Our study was limited by its retrospective nature. As such, not every manifestation of interest was tested for in every patient; as an example, an echocardiogram was not performed in every patient, and as such, valve disease may have been present and missed. Some of these patients were managed by rheumatologists and others primarily by hematologists. The work-up and management were likely different due in part to the specific training and possible biases of different providers’ specialties. These patients were also collected over the course of 20 years, and the knowledge about APS has improved over that time.

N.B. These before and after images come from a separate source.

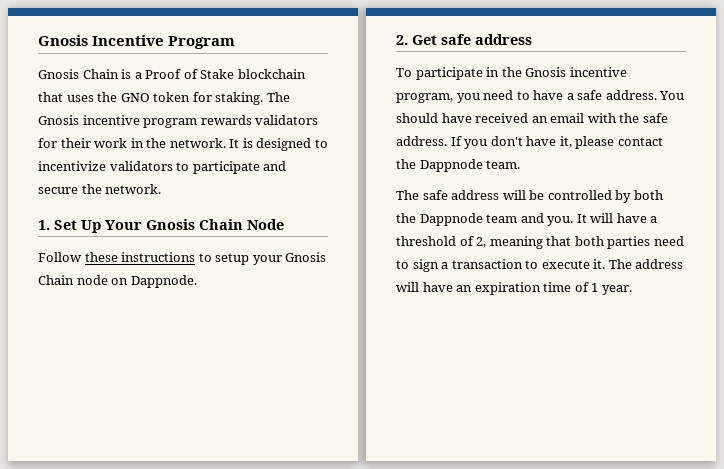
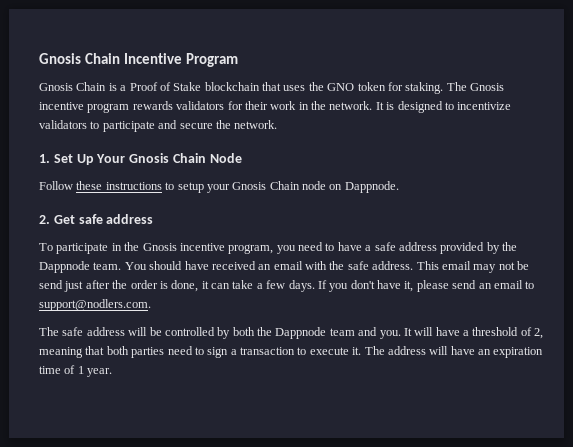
- Gnosis Incentive Program
+ Gnosis Chain Incentive Program
- To participate in the Gnosis incentive program, you need to have a safe address.
+ To participate in the Gnosis incentive program, you need to have a safe address provided by the Dappnode team.
+ This email may not be send just after the order is done, it can take a few days.
- If you don't have it, please contact the Dappnode team.
+ If you don't have it, please send an email to support@nodlers.com.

The use of the DIAPS to assess for long-standing damage does show that even in pediatric APS patients, substantial morbidity can accumulate. Though some pediatric APS patients do well without acquiring new problems beyond the initial event that led to their diagnosis, others accrued significant damage over time. Although the median scores of 1.5 and 1.2 in primary and secondary pediatric APS patients, respectively, are lower than most of those previously reported in adults [26], they still indicate a growing burden of disease in a young population. Within our cohort of 21 patients, 3 accumulated severe damage based on their DIAPS score. In previous studies of adults, the DIAPS correlates inversely with quality-of-life measures [26]. Elevated scores with distinct patterns have been shown in adults with primary APS, in which damage is an early event correlated with delay in diagnosis, and in APS with SLE, in which acquired damage occurs as an accumulation over time [21]. To our knowledge, this is the first application of the DIAPS to pediatric APS patients. It may continue to be employed when evaluating pediatric APS patients to add to our understanding of the serious long-term effects of this disease in children.

Conclusions

This case series provides additional information on certain features of pediatric APS, a relatively understudied and rare disease with significant morbidity. First, pediatric patients frequently exhibit non-criteria manifestations of APS, suggesting the need for pediatric-specific classification criteria and more widespread knowledge of these additional features when considering the diagnosis. The application of the DIAPS suggests that in some patients, there may be a significant burden of damage accrued over time. Recurrent thrombosis is common in nearly half of patients, and among those, subtherapeutic anticoagulation or anticoagulant medication non-adherence is almost universally identified. This finding emphasizes the challenges of effective anticoagulation in the pediatric population and highlights the importance of identifying other effective treatments in APS. Recurrent events occurred even when some patients’ aPL titers fell below positive thresholds, so this may not be a reliable indication as to when it might be safe to stop anticoagulation. With regards to lab testing for APS, anti-PS/PT could be considered as an additional aPL lab test in patients for whom clinical suspicion of APS is high. ANA may not be positive in APS, particularly primary APS, and so it should not be used as a screening test for APS in pediatric patients. The clinical characteristics, laboratory features, and outcomes described in this case series add to what is known about pediatric APS and may suggest areas requiring further study.